Your assignment
Print this span of the material below exactly: the line with "[825,248,844,258] it's ->", the line with "[546,265,572,276] that ->", and every line between them, but nothing else.

Data excerpts
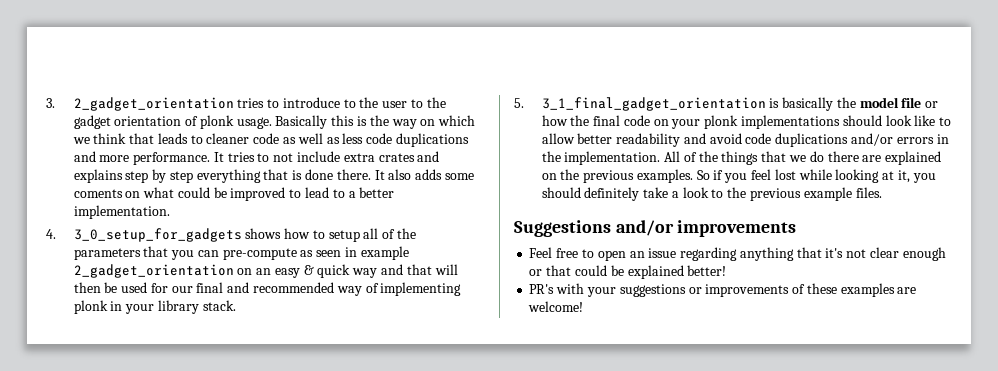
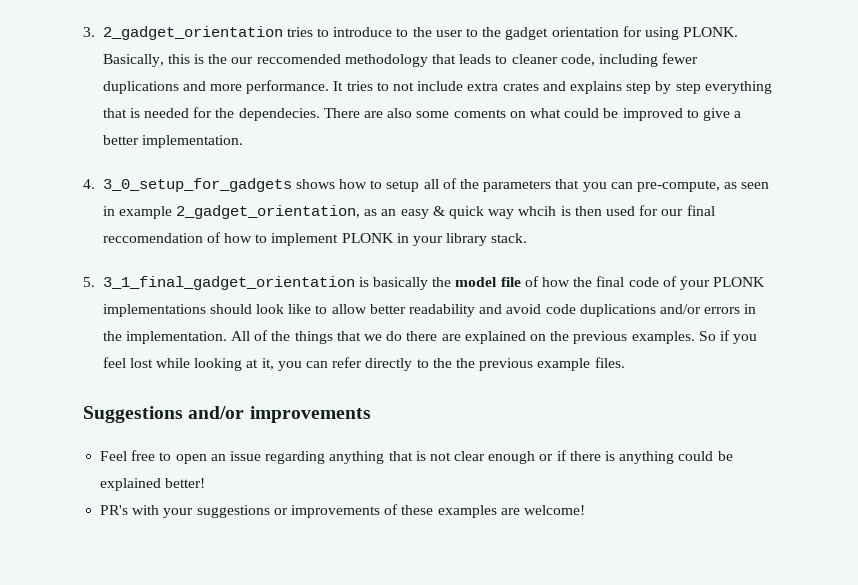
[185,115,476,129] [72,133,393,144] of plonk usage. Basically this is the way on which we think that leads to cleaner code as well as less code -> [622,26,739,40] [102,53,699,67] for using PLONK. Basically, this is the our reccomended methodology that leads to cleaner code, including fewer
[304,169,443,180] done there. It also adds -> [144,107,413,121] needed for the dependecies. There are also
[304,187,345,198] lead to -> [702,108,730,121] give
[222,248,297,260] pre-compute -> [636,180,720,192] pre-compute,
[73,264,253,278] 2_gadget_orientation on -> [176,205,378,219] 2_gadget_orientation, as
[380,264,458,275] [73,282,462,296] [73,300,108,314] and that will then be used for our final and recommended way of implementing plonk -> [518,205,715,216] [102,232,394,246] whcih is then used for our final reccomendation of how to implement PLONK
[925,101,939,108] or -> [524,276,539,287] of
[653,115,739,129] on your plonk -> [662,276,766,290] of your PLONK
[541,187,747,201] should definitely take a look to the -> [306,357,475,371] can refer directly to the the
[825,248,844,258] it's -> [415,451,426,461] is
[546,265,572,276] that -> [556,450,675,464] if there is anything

---

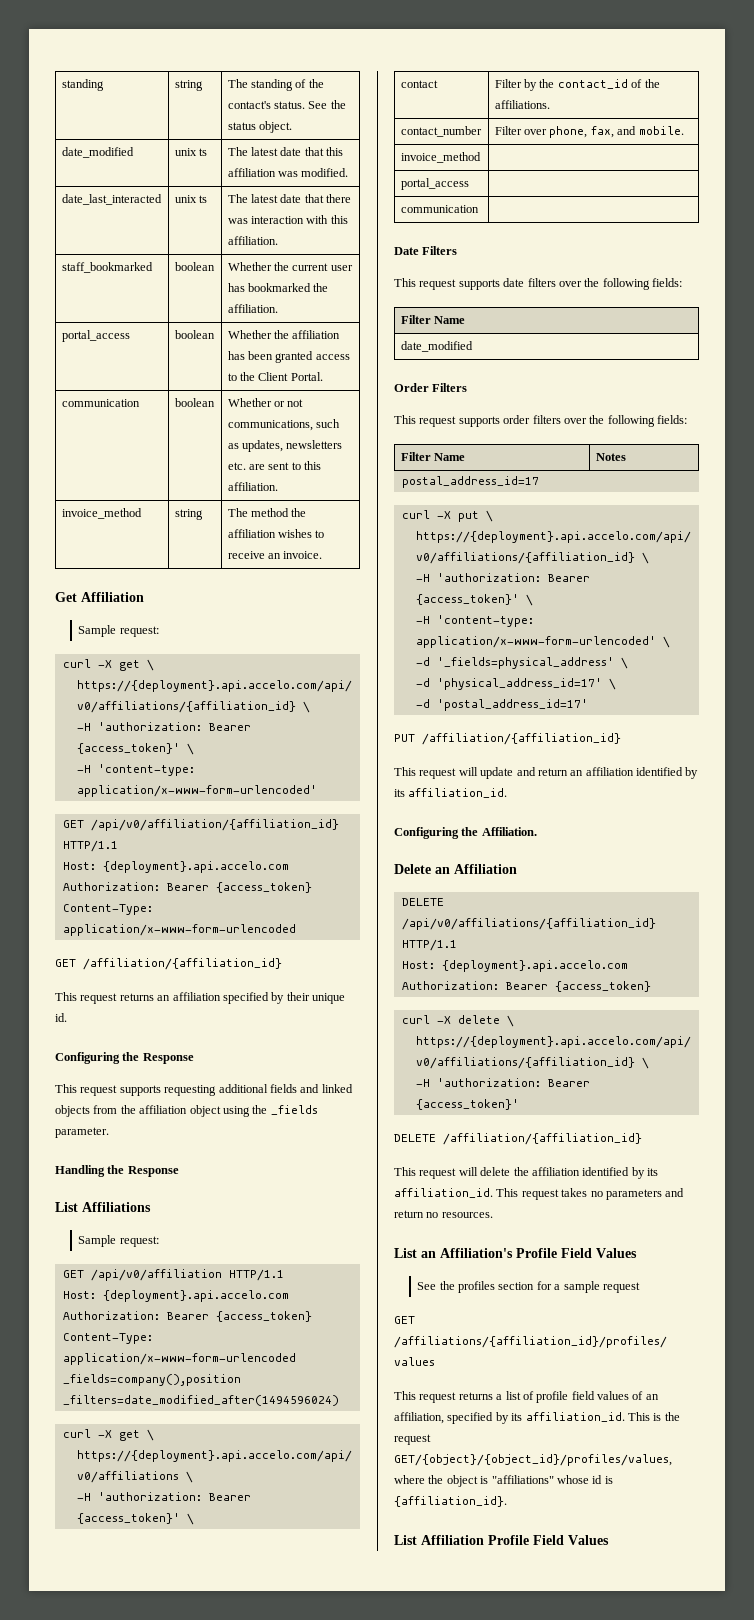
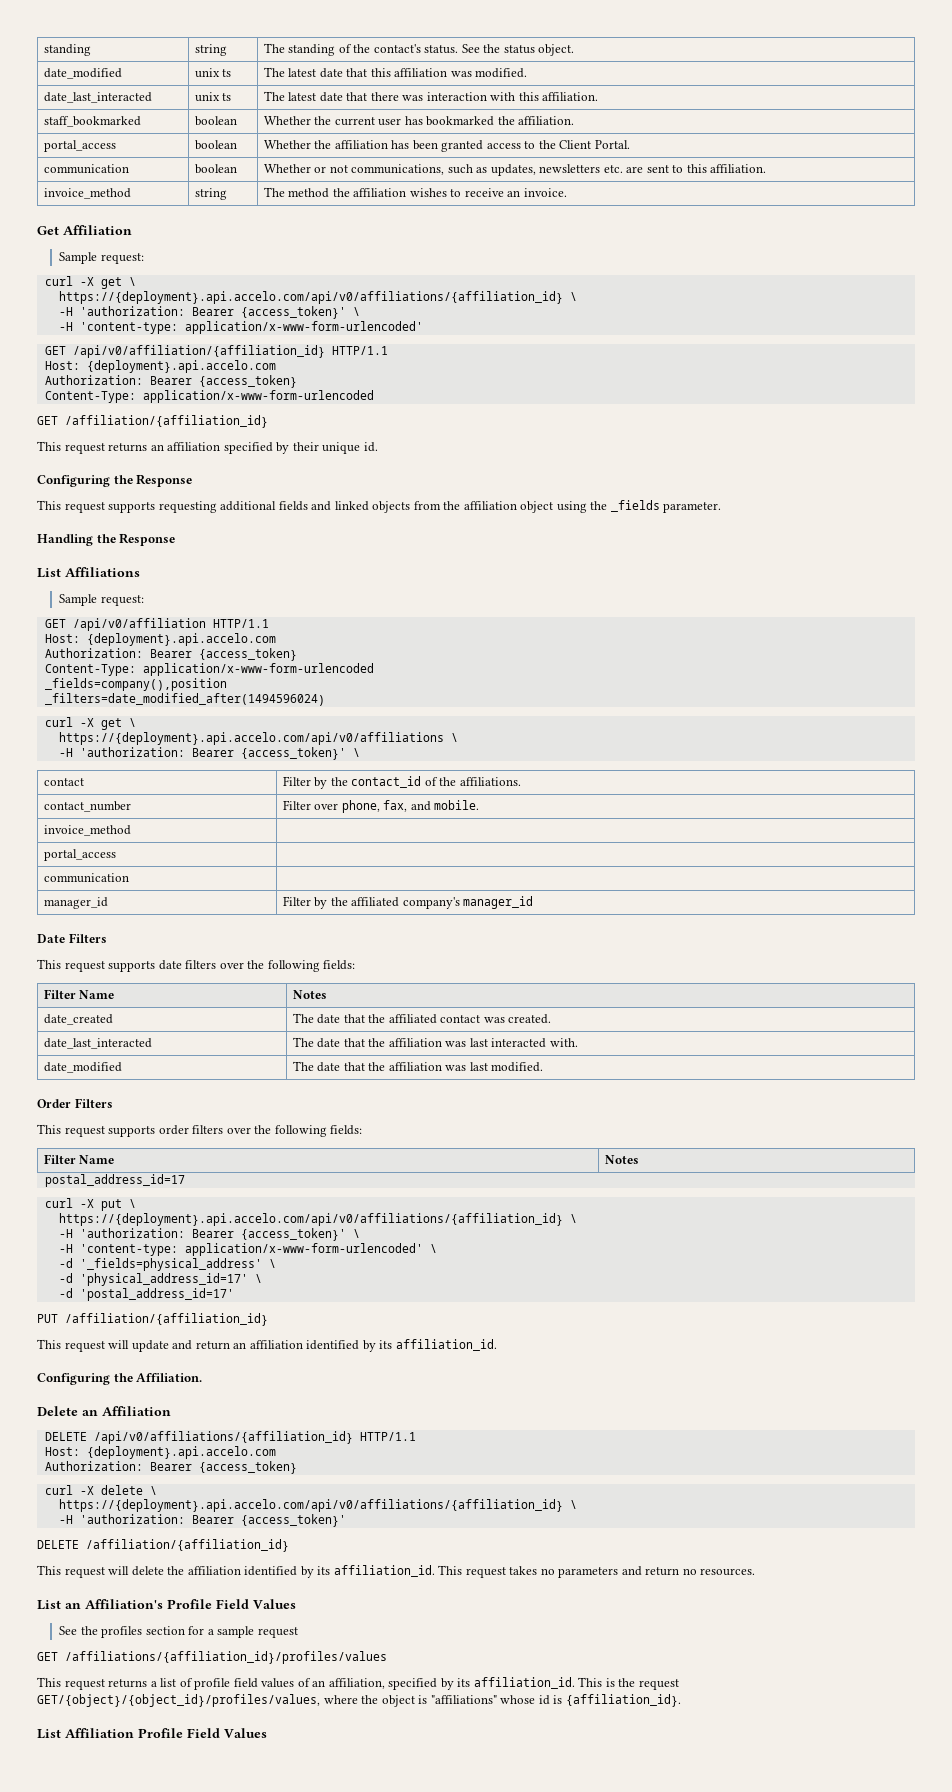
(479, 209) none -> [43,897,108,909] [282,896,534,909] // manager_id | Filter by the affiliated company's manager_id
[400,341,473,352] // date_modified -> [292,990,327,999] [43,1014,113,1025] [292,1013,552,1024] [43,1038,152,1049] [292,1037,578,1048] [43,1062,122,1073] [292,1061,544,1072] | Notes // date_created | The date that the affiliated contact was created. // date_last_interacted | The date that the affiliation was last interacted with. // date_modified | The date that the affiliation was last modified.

---

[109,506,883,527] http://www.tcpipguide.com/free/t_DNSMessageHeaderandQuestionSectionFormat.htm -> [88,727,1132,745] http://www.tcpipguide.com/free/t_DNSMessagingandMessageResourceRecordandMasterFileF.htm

Task result
[825,248,844,258] it's -> [415,451,426,461] is
[546,265,572,276] that -> [556,450,675,464] if there is anything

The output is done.